We did not use images to suggest the patterns. Image to video generation involves uploading a static image along with a text prompt, creating a dynamic video from the two. Image to video generation is advertised use case for models that produce dance videos from images submitted by users.

Multi-story dance videos

We did not ask for videos with multiple dancers, although some of the dances are often performed in groups. We limited our video prompts to show a single dancer to avoid ambiguity as to whether a failing score was due to problems generating complex human motion or a realistic multi-subject video.

Fast optimization

We haven’t optimized prompts for every model. Each company publishes its own manual. (See guidelines for I see 3.1, Hello 2.5, Kling 2.3and Sora 2.) Instead, we used ChatGPT 5 to standardize prompts between models to align them with Sora 2 Hint Guide. Optimizing the model prompts according to their specific guides may have produced more accurate results.

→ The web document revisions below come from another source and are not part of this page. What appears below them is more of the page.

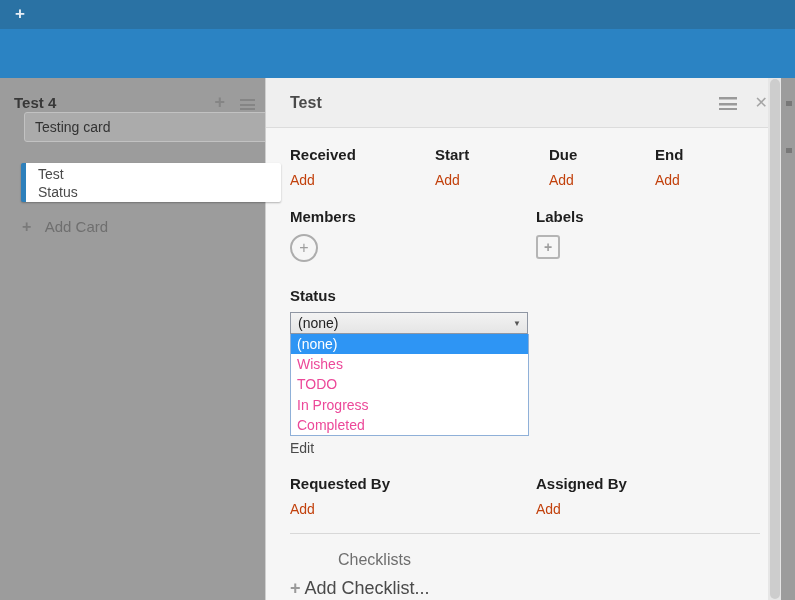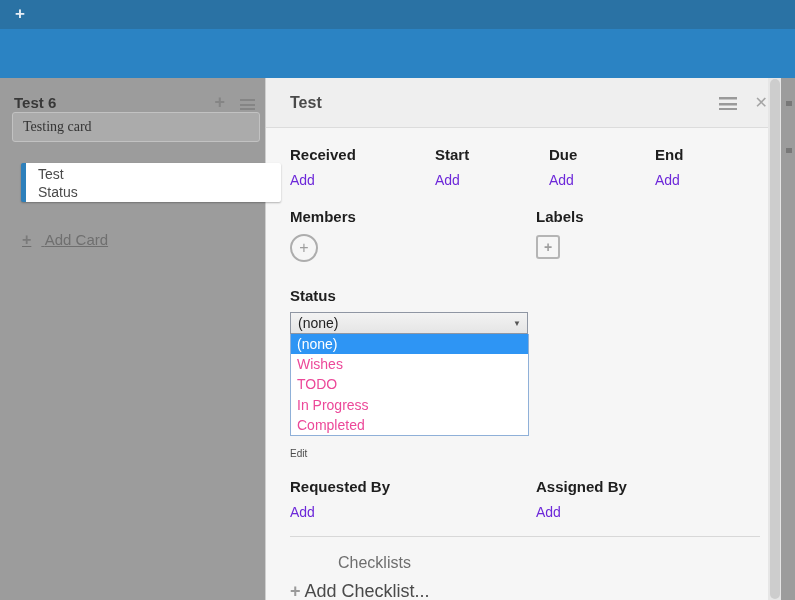"Test 6" span.list-title { text: 6 -> 4 }
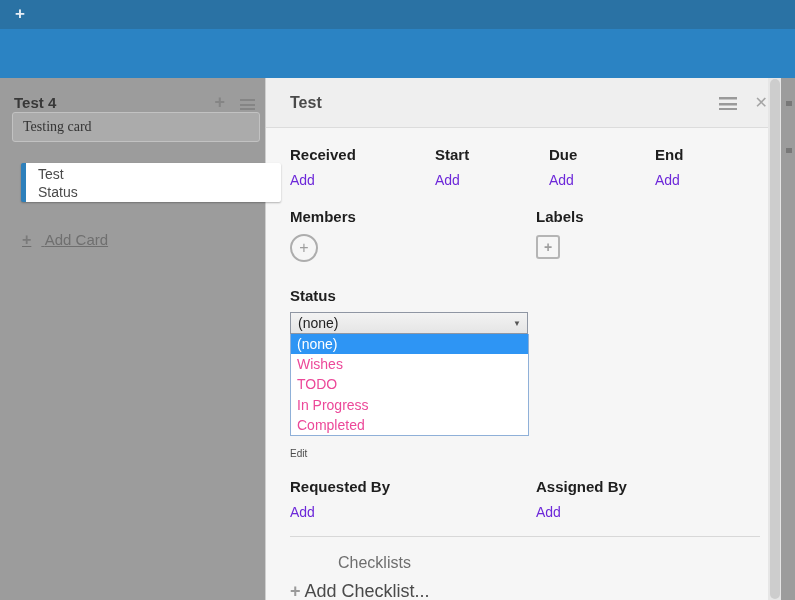"Testing card" .card-plain { font-family: Liberation Serif, serif -> none; left: 12px -> 24px }
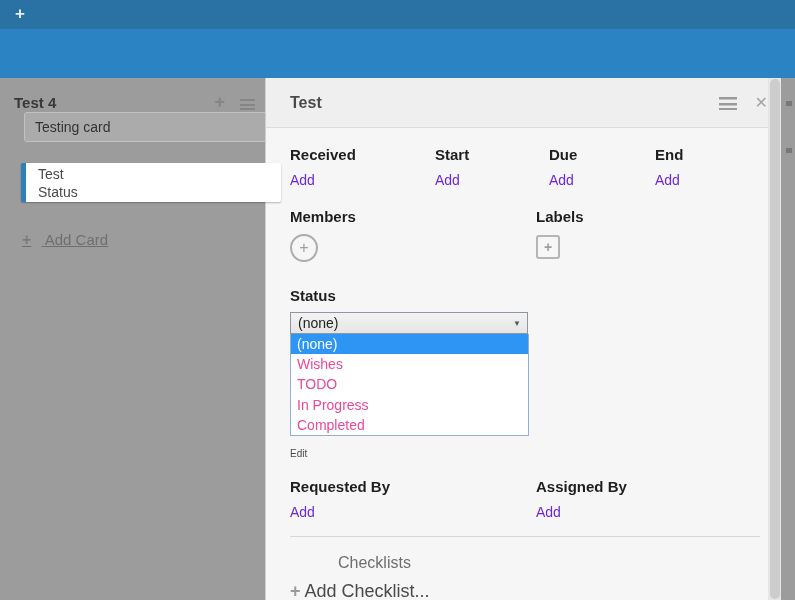"Add" .add-link { color: #6d28d9 -> #c2410c }
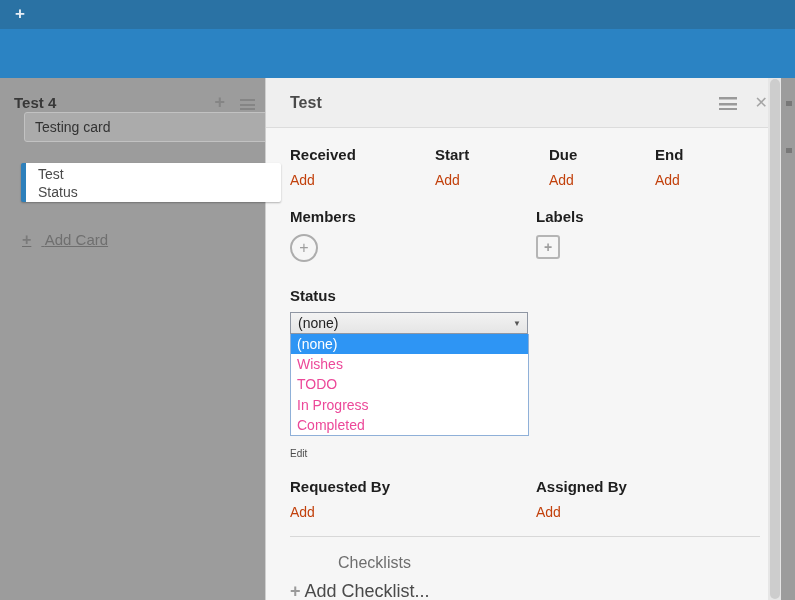"+ Add Card" .add-card { text-decoration: underline -> none; top: 153px -> 140px }
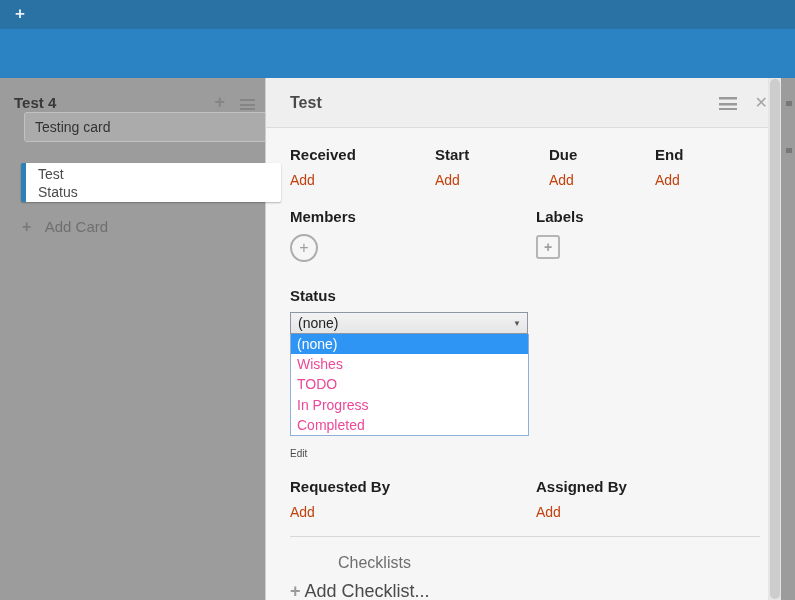"Edit" .edit-link { font-size: 10px -> 14px; margin-top: 12px -> 4px }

We also tried to improve the quality of the videos by giving detailed step-by-step instructions for each dance. However, these instructions do not produce videos that are more accurate than those created with simpler prompts.

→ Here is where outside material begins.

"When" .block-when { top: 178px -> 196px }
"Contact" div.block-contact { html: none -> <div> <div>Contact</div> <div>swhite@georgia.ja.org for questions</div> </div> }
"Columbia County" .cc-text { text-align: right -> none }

Models for generating human movements

We did not test generative models focused on the generation of human movements. These models are used in animation and video games to generate and capture natural human motion. Researchers are training some cutting-edge academic models in this space using large datasets including footage of popular dances on TikTok. Although these models may perform better than the user-oriented models we tested, they require technical expertise and significant computational resources to run.

Sample size

Our evaluation is limited to the generated videos for nine prompts; this is not a comprehensive assessment of the models used. Some video generation metrics like those from Tencent’s Artificial Intelligence Lab and othersuse several hundred prompts to test abilities such as complex movement, multiple objects, and creative style.

Acknowledgments

We thank Yuhang Yang (University of Science and Technology of China) and Xiaodong Cun (Great Bay University) for reviewing an early draft of this methodology.

Application

Review grades faster or model ratings.